Extracted records:
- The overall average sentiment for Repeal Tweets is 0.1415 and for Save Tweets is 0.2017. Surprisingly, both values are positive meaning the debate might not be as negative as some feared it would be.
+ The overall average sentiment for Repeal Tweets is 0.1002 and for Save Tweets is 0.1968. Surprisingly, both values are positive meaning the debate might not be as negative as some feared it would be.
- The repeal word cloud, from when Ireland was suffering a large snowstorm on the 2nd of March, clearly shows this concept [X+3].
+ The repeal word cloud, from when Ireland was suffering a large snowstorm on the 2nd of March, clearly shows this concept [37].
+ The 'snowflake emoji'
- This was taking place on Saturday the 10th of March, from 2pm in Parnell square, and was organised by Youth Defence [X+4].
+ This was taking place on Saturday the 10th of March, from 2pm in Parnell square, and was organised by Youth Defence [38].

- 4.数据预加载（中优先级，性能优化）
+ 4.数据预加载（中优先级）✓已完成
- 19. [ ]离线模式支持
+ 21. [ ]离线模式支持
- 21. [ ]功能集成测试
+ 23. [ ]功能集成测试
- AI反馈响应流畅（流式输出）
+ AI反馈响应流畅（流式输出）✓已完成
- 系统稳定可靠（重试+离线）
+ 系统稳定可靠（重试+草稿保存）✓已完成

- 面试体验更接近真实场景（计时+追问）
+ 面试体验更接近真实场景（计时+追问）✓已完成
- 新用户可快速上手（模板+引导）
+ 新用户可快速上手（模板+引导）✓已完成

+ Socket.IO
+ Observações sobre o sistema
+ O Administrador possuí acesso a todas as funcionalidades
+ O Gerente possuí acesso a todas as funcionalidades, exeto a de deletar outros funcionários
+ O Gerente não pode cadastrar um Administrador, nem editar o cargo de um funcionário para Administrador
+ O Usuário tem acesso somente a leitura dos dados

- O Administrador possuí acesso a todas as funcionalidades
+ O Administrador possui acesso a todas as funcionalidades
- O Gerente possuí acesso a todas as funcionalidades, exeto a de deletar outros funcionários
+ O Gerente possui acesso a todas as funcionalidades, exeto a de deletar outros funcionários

Exercise description: Transcribe the entire listing without a single omission.

Response area:
- The overall average sentiment for Repeal Tweets is 0.1415 and for Save Tweets is 0.2017. Surprisingly, both values are positive meaning the debate might not be as negative as some feared it would be.
+ The overall average sentiment for Repeal Tweets is 0.1002 and for Save Tweets is 0.1968. Surprisingly, both values are positive meaning the debate might not be as negative as some feared it would be.
- The repeal word cloud, from when Ireland was suffering a large snowstorm on the 2nd of March, clearly shows this concept [X+3].
+ The repeal word cloud, from when Ireland was suffering a large snowstorm on the 2nd of March, clearly shows this concept [37].
+ The 'snowflake emoji'
- This was taking place on Saturday the 10th of March, from 2pm in Parnell square, and was organised by Youth Defence [X+4].
+ This was taking place on Saturday the 10th of March, from 2pm in Parnell square, and was organised by Youth Defence [38].

- 4.数据预加载（中优先级，性能优化）
+ 4.数据预加载（中优先级）✓已完成
- 19. [ ]离线模式支持
+ 21. [ ]离线模式支持
- 21. [ ]功能集成测试
+ 23. [ ]功能集成测试
- AI反馈响应流畅（流式输出）
+ AI反馈响应流畅（流式输出）✓已完成
- 系统稳定可靠（重试+离线）
+ 系统稳定可靠（重试+草稿保存）✓已完成

- 面试体验更接近真实场景（计时+追问）
+ 面试体验更接近真实场景（计时+追问）✓已完成
- 新用户可快速上手（模板+引导）
+ 新用户可快速上手（模板+引导）✓已完成

+ Socket.IO
+ Observações sobre o sistema
+ O Administrador possuí acesso a todas as funcionalidades
+ O Gerente possuí acesso a todas as funcionalidades, exeto a de deletar outros funcionários
+ O Gerente não pode cadastrar um Administrador, nem editar o cargo de um funcionário para Administrador
+ O Usuário tem acesso somente a leitura dos dados

- O Administrador possuí acesso a todas as funcionalidades
+ O Administrador possui acesso a todas as funcionalidades
- O Gerente possuí acesso a todas as funcionalidades, exeto a de deletar outros funcionários
+ O Gerente possui acesso a todas as funcionalidades, exeto a de deletar outros funcionários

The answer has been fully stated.